Why does this Selenium test fail UNLESS I insert a pdb breakpoint? - python

I have a Selenium LiveServerTestCase (django project) that tests an AJAXy page. After the main page loads, there's a delay before another item loads, and I need to test for that second item. I'm trying to include a smart way to wait without doing time.sleep(too_long), but the test always fails unless I insert a pdb breakpoint.
def some_test_thing(self):
#loads a page with some ajaxy stuff, so there's a
#delay that needs to be accounted for
url = "something..."
self.browser.get(url)
#import ipdb;ipdb.set_trace() #this test only passes with this statement, wtf^^?
self.assertWithWait(self.assert_, args=(some_args,))
and I use the convenience function assertWithWait, which tries the assertion in a loop, catching the AssertionError if the test fails, until a timeout.
def assertWithWait(self, assertion, timeout=10, args=(), kwargs={}):
total_time = 0
while total_time < timeout:
try:
assertion(*args, **kwargs)
except AssertionError:
pass
else: # assertion passed
return
time.sleep(0.2)
total_time += 0.2
assertion(*args, **kwargs) # final try, will cause test failure if unsuccessful
The problem is that the test always fails if I don't have that pdb breakpoint - the loop runs until the timeout at 10 seconds. However, if I include that pdb breakpoint, and even if I enter "c" and continue immediately (like within 1 second), the test will pass. So clearly it's not a timing issue, because the test completes successfully well within the 10 second timeout in the breakpoint case, but fails after waiting 10 seconds in the no-breakpoint case. So it seems like something related to multiprocessing or multithreading that Selenium is doing, that maybe gets released by the pdb breakpoint? I'm grabbing at straws a bit here.
Help!
EDIT
I'm using this assertWithWait not just to wait for things to load in the page, but to wait for the results of some AJAXy server calls to check that things changed in the database too. So I can't just use Selenium's built-in WebDriverWait functions. Sorry, should have been more clear about that.

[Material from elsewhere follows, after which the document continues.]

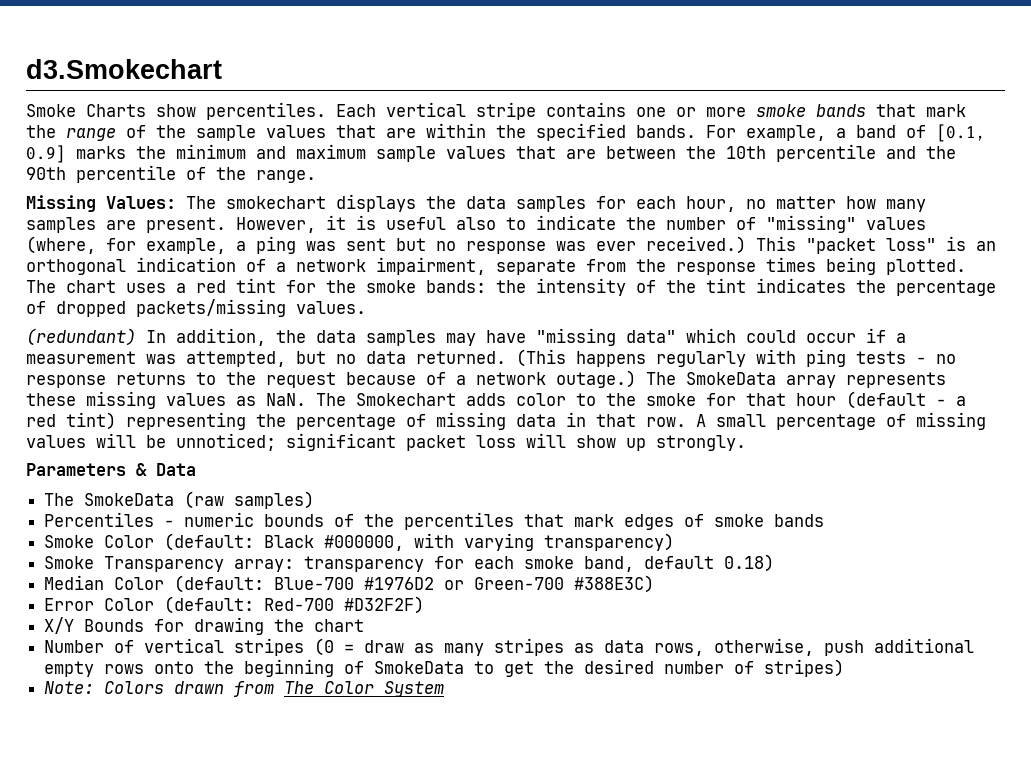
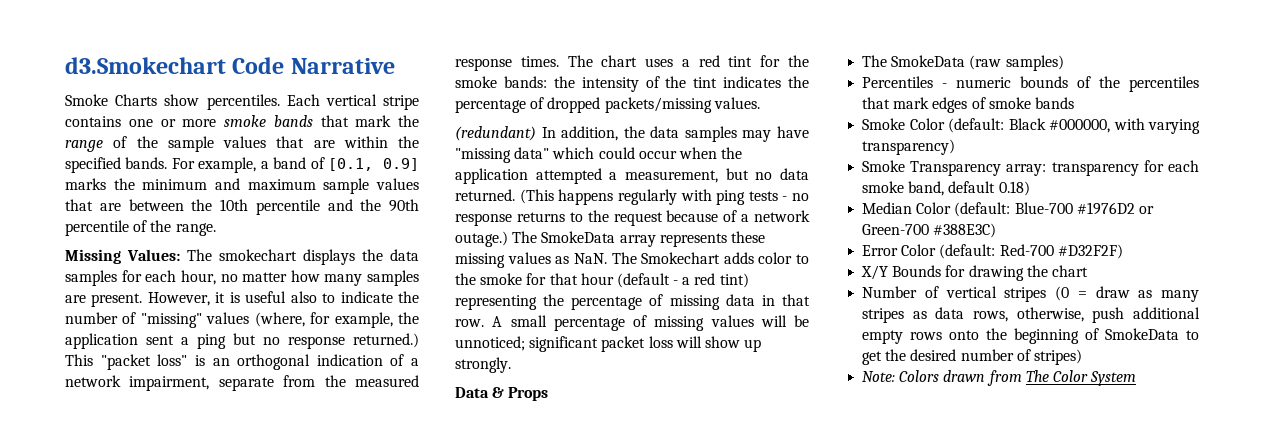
(222, 69) none -> [232,57,395,74] Code Narrative
[236,236,746,254] a ping was sent but no response was ever received.) -> [398,312,419,324] [65,333,419,349] the application sent a ping but no response returned.)
[676,257,966,275] response times being plotted. -> [355,375,419,387] [455,56,559,71] measured response times.
[866,328,906,343] [26,351,286,367] if a measurement was attempted, -> [678,147,743,159] [455,168,718,184] when the application attempted a measurement,
[26,463,196,476] Parameters & Data -> [455,387,549,401] Data & Props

You are basically reinventing what an Explicit Wait was made for, use it and handle TimeoutException:
from selenium.common.exceptions import TimeoutException
from selenium.webdriver.common.by import By
from selenium.webdriver.support.ui import WebDriverWait
from selenium.webdriver.support import expected_conditions as EC
def some_test_thing(self):
try:
element = WebDriverWait(self.browser, 10).until(
EC.presence_of_element_located((By.ID, "myDynamicElement"))
)
except TimeoutException:
self.fail("Element not found")
This waits up to 10 seconds before throwing a TimeoutException or if
it finds the element will return it in 0 - 10 seconds. WebDriverWait
by default calls the ExpectedCondition every 500 milliseconds until it
returns successfully. A successful return is for ExpectedCondition
type is Boolean return true or not null return value for all other
ExpectedCondition types.

DUH, my bad. Objects! Let's walk through the calling signature of assertWithWait and the way that assertion later gets executed, and the problem will become clear. So here's the relevant stuff:
def assertWithWait(self, assertion, timeout=10, args=(), kwargs={}):
...
assertion(*args, **kwargs)
...
Let's suppose the assertion is
self.assertEqual(SomeModel.objects.get(pk=1).some_field,
"some value")
So we call assertWithWait like this:
self.assertWithWait(self.assertEqual,
args=(SomeModel.objects.get(pk=1).some_field,
"some value"))
Can you spot my dumb mistake yet??
The args are being evaluated at the time that assertWithWait is called, and so at each iteration of the loop inside assertWithWait the assertEqual is being called with exactly the same arguments (objects!).
The fix is to change the calling signature of assertWithWait to use lambda:
def assertWithWait(self, assertion_func, timeout=6):
"""
Tries the assertion in a loop until a timeout.
Usage:
self.assertWithWait(lambda: assertion_statement)
e.g.
self.assertWithWait(lambda: self.assertEqual(something, something_else))
"""
...
try:
assertion_func()
except AssertionError:
pass
...
Now we have an all-purpose assertWithWait that can check browser elements OR database values (or whatever else you like). And as a bonus, the calling syntax got easier to read - python ftw!

Related

Unable to select reCaptchaV2 checkbox in SeleniumBase

I have a SeleniumBase code like this
from seleniumbase import SB
from func_timeout import func_set_timeout, FunctionTimedOut
def checkbox():
print('- click checkbox')
checkbox = 'span#recaptcha-anchor'
try:
sb.wait_for_element(checkbox)
sb.click(checkbox)
sb.sleep(4)
except FunctionTimedOut as e:
print('- 👀 checkbox:', e)
When I call checkbox() it gives error and the browser crashes quickly without clicking the checkbox
I tried replacing
checkbox = 'id#recaptcha-anchor-label'
checkbox = 'id#rc-anchor-center-item'
but it didn't work
You might want to try avoiding the captcha altogether by running SeleniumBase in undetected-chromedriver mode (set uc=True, or run with --uc):
from seleniumbase import SB
with SB(uc=True) as sb:
sb.open("https://nowsecure.nl/#relax")
try:
sb.assert_text("OH YEAH, you passed!", "h1", timeout=7)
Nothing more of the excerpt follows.